2. the rejection or destruction of religious images as heretical; the doctrine of iconoclasts.


I am going to talk about the first of these definitions and how the last hundred years of progress has been anything but progress. The Internet was initially hailed as the savior of freedom and Democracy by bringing truth to the entire World. But has it, really?

When I was growing up there were very few people who had television sets, somewhat more that had radios, but we all had access to newspapers and magazines. Our primary source for news of the world and events was of course, those newspapers and magazines. The seventies had not yet arrived and therefore the revolution in advertising that permitted the rise of manipulation of the masses had not yet occurred. Still, we had bad journalism.

We had a name for this journalism, it was called "Yellow Journalism" a pejorative term for certain and one that would not be permitted in today's uber politically correct world. The institution persists to this day though no one dares call it that.

Frank Luther Mott defines yellow journalism in terms of five characteristics:
  1. scare headlines in huge print, often of minor news
  2. lavish use of pictures, or imaginary drawings
  3. use of faked interviews, misleading headlines, pseudoscience, and a parade of false learning from so-called experts
  4. emphasis on full-color Sunday supplements, usually with comic strips
  5. dramatic sympathy with the "underdog" against the system.
Sound familiar? It should, because these five characteristics apply to almost every single post on social media. We once believed that the Internet, by simply bringing information to those who did not have it, would solve the World's problems. “Informed reason, according to Plato, is the faculty best suited to make all the right and necessary decisions in a person’s life.Unfortunately, Plato ran smack into another platitude:

You can lead a horse to water, but you can't make it drink.

The Internet has indeed provided vastly improve access to information, but it has done nothing to expand upon the human capacity to reason, in fact, it almost seems to have had the exact opposite effect.

Rather than enabling iconoclasm by providing access to multiple viewpoints and ideas, it has resulted in an entrenchment due mostly to human nature. Instead of expanding our horizons with new ideas, we have instead focused ever more narrowly on our cherished beliefs, picking and choosing from an ever more vast sea of “information”; much of it of dubious value, to support and defend our cherished beliefs, institutions, values and practices.

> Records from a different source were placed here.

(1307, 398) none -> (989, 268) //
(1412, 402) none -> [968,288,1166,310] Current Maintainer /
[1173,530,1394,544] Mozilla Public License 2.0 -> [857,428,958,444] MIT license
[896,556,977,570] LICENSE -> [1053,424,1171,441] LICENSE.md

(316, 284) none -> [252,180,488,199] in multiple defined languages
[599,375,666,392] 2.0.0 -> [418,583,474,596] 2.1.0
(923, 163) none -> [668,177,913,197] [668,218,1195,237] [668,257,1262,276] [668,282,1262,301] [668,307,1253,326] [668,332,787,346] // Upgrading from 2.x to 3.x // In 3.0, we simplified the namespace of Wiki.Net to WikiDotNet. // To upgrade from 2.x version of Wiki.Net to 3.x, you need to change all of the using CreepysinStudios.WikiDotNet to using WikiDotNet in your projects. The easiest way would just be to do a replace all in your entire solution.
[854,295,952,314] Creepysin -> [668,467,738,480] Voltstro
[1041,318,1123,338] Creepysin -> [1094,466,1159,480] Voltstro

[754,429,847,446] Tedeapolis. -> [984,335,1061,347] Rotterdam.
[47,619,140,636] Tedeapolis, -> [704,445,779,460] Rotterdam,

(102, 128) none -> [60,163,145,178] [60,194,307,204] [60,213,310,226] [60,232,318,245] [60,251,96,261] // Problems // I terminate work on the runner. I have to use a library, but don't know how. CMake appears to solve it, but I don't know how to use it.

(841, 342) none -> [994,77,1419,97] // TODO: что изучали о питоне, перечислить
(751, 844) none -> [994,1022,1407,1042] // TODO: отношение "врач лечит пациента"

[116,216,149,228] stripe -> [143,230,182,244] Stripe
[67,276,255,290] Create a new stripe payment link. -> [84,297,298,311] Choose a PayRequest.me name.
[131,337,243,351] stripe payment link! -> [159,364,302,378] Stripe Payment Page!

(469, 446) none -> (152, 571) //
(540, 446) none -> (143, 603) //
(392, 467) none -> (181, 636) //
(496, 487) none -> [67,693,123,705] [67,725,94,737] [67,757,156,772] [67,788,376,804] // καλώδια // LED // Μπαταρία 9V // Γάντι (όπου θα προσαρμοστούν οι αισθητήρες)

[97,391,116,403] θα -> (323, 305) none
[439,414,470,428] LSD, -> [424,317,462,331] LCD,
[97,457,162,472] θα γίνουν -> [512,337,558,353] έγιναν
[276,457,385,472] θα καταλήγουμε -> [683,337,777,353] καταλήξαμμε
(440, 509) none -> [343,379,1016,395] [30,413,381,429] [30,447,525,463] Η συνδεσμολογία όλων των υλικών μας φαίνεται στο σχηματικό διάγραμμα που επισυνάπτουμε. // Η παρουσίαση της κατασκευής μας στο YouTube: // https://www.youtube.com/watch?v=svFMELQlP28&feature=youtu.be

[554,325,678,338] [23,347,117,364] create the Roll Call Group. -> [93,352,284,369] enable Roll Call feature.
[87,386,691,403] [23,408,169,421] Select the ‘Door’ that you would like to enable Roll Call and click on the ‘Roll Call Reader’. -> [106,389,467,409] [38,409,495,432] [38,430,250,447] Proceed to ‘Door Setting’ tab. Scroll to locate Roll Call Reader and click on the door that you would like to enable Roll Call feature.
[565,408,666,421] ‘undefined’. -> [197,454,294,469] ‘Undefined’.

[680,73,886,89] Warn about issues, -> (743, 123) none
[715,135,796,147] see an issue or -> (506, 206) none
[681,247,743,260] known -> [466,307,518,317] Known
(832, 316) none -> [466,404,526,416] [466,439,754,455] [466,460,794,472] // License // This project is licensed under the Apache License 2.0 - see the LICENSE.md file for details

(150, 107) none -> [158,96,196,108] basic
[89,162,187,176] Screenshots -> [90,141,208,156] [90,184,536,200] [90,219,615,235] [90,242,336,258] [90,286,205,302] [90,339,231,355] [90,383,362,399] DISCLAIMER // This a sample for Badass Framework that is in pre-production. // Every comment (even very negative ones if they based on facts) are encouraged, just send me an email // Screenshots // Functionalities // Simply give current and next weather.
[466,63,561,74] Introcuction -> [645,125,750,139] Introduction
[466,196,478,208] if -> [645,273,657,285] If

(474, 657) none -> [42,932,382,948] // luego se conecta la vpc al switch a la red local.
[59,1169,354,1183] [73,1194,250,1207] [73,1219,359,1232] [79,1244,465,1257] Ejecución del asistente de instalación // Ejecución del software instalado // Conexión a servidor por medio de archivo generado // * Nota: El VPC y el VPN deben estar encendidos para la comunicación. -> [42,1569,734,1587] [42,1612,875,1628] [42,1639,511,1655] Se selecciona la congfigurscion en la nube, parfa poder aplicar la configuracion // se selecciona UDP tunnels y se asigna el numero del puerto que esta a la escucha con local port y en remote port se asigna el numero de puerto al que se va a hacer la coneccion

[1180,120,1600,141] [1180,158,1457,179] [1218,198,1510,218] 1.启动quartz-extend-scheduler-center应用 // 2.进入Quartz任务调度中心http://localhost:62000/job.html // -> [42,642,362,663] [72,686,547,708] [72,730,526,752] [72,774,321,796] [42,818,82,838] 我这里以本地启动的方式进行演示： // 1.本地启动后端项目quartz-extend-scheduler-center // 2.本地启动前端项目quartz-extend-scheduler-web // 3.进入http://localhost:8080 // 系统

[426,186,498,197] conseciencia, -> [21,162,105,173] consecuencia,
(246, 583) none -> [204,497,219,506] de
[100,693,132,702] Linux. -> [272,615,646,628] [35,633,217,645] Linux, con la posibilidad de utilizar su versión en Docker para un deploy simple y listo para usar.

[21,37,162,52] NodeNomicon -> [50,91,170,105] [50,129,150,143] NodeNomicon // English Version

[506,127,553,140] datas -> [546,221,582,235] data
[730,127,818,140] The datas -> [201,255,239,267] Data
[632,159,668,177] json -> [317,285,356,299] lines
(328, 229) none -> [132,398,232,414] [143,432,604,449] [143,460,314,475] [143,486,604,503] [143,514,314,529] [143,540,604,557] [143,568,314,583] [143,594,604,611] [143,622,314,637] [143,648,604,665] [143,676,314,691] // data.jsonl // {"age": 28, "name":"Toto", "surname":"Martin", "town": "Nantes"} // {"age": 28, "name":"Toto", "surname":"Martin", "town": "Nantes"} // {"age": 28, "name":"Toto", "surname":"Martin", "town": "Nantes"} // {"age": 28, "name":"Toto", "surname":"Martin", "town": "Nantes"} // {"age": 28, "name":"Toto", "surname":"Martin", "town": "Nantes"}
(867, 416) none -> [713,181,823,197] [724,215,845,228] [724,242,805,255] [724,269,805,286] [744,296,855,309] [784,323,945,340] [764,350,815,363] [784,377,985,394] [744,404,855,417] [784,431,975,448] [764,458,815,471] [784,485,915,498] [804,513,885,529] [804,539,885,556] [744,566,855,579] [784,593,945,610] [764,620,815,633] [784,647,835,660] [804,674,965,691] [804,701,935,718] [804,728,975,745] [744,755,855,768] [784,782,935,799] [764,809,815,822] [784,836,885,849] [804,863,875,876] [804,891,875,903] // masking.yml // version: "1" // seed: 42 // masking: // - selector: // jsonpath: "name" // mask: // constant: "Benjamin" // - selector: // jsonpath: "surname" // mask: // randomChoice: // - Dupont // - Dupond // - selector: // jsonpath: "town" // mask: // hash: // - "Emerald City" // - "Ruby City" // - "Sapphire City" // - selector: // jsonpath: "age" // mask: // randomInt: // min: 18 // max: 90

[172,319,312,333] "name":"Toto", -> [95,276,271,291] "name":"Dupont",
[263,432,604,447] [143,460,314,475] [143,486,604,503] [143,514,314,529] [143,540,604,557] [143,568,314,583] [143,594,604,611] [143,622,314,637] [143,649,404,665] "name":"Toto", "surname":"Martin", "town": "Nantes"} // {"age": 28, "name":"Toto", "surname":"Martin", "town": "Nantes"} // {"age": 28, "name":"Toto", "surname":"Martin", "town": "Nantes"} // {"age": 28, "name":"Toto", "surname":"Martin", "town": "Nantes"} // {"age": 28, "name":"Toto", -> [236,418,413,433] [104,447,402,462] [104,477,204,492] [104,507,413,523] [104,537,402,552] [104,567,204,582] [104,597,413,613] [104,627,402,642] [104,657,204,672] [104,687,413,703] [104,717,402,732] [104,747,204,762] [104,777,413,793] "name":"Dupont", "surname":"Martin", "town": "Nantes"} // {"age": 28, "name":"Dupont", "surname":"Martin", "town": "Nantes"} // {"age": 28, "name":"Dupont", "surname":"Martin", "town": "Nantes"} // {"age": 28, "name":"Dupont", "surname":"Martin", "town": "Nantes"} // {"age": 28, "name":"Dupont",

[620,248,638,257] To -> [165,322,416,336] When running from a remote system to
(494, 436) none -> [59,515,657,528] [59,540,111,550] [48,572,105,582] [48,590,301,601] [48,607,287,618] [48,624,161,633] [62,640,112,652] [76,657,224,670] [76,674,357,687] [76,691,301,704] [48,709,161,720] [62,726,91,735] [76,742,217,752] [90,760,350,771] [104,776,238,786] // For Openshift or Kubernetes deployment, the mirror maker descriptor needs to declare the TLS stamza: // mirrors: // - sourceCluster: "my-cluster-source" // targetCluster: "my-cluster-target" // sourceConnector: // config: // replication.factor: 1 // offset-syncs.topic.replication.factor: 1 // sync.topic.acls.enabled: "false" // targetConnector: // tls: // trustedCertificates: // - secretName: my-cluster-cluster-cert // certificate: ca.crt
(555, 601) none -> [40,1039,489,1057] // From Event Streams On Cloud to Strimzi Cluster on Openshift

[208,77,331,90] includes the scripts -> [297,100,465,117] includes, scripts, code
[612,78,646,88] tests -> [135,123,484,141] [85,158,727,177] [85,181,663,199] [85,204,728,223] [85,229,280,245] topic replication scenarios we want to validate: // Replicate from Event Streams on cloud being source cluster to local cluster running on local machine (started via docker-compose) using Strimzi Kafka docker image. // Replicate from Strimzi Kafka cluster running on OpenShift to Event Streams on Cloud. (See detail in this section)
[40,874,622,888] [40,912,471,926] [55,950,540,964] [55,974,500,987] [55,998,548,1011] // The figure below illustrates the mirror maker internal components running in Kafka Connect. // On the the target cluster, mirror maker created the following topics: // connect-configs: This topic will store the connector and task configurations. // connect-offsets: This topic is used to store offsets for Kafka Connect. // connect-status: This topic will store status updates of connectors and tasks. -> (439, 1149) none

We post on a social media site and someone of opposite viewpoint posts back. Do we listen? Do we objectively consider the validity of his or her arguments? No, we do not, we delete the offending post and ban the author from our sight forever more. We use our new found access to build ever larger walled gardens around our beliefs admitting of no disagreement with our cherished point of view. Only those who agree with us and hold the same beliefs we do are permitted within our garden and woe be unto the unbeliever who dares to intrude.

Instead of a spirited discourse, an exchange of ideas espoused by Plato, we instead become ever more intractable, ever more entrenched in our ways, defending dogma behind a wall of refusal to think.

You can lead a human to knowledge, but you can't make it think.